Designers need to embrace richness of Asian culture, Jeff Shi Da-yu says
Asian design takes centre stage at forum highlighting the role of regional culture and philosophy guiding creativity
Jeff Shi Da-yu's intricate Ping Qi Xian wooden screens are typical of the way the Taiwanese designer draws inspiration from Chinese culture: On a trip to Fujian's Wuyi mountains last year, he came across trays for drying tea and realised the craft of weaving together fine strands of bamboo could be used to make screens boasting trellis patterns loaded with significance.
"That special kind of weaving looks so beautiful," he said. "But it also has a specific function for everyday life. Without this weaving, the Chinese wouldn't have oolong tea."
Shi is one of the major designers from around the world participating at Knowledge of Design Week in Hong Kong.

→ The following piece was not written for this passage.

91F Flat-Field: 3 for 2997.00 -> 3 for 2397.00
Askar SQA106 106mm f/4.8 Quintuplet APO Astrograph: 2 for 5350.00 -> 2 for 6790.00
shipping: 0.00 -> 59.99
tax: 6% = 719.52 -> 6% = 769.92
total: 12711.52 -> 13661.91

Organised annually by the Hong Kong Design Centre, this week's event offers workshops and talks aimed at informing designers of the latest ideas and trends. This year a main theme is the relationship between design and culture.
Shi feels there is a lack of Asian designers drawing on the region's culture in their work - which he began to notice after returning from the US in 1996 - and established Dragonfly Gallery in Taipei with the aim of promoting local design. This realisation helped to shape the direction of his own work.

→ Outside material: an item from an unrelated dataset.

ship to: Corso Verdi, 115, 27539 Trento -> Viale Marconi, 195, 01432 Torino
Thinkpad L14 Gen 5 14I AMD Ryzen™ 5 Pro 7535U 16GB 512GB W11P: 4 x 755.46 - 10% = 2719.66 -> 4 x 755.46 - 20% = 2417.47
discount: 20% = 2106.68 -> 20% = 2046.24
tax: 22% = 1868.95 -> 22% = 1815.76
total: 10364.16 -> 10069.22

"I realised we were promoting western design and we couldn't find anything from our own culture," he says. "Eventually, I began thinking, 'Why shouldn't we have our own design, related to our own culture?'"
Many Asian designers, Shi explains, receive a design education that is very western in nature. They learn western design concepts and seek to design things accordingly, creating objects the western design world can recognise. In China, Shi says, there is a particular tendency for designers to emulate or produce facsimiles of western design.
"A lot of people, they copy a lot of western design," he says. "Why should we copy? We have a beautiful culture here and we have our own ways of living here. We should look more into our own culture to try to create something creative or original."
At Knowledge of Design Week on Friday, Shi will discuss how one might develop a philosophy based on Chinese culture instead, beginning with rethinking what it means to be a designer.
"We should first define the position of designers in Chinese society," he said. "In China, people typically tend to mix the concepts of design and art or simply regard them as the same thing."
Redefining the notion of what a designer is, he says, will help to elevate the status given to craftsmen and women, who typically are looked down on in Chinese society. Through this change of mindset, Chinese design can begin to incorporate elements of local craft that play an important part in the country's culture.
To support his arguments, Shi can point to almost any of his own designs. His Gang Rou (literally, "strong" and "flexible") chair is another example of a contemporary design inspired by traditional Chinese culture. The chair takes many of its features from Ming and Qing dynasty furniture, adopting old Chinese carpentry techniques that produced seating that was sturdy yet flexible and comfortable.
Like traditional Ming and Qing chairs, the Gang Rou has a graceful horseshoe-shaped section curving into two armrests and is created with a range of joints, including a "diaphragm-like mechanism", that hold parts together without needing nails. "During that period, the Chinese had the best furniture design in the world," Shi said. "It was very scientific, very smart."
Instead of the expensive hard wood traditionally used, Shi reproduced the classic design features in lighter and more environmentally friendly bamboo, which he also uses for his screens. The strength of bamboo, one of Shi's favourite materials, and wide range of uses are aspects he learned from Chinese culture.
Masayuki Kurokawa, another of the speakers at this Friday's Asian Cultural Forum, is an example of a designer Shi would applaud: one whose approach is very much rooted in Asian philosophy and culture. For Kurokawa, designing a product is an expression of Buddhist values.
"Buddha lives in our heart, and love towards others lives in our heart," he said, adding that in Buddhism the self is a microcosm of the universe, that the big can be contained in the small, and even inanimate objects can have a spirit, which "can be expressed by our designed products".
Not surprisingly then, he said he viewed objects as living beings. Giving objects a particular shape and function helps them take on a life of their own, an idea that is brilliantly illustrated in Kurokawa's GOM series, arguably his most celebrated design work and now part of the New York Museum of Modern Art's permanent collection.
For GOM, Kurokawa took everyday objects such as pens, coasters, ashtrays and pushpins, and clad them in thick rubber, a material that fascinates him because of its elasticity. Thus he transforms them from the mundane and sterile to ergonomic and energetic pieces that have their own living energy.
At Knowledge of Design Week, Kurokawa plans to talk about how another aspect of Asian culture - the idea of yin and yang, opposing and equal forces - might be applied to design, arguing that an object can be seen as creating different forms of energy.
"In Asian thinking, people make products that can release energy. For example, the happiness when one receives a product is a kind of energy. But at the same time, the product creates pollution, which is also energy. The product is linked to ideas of yin yang."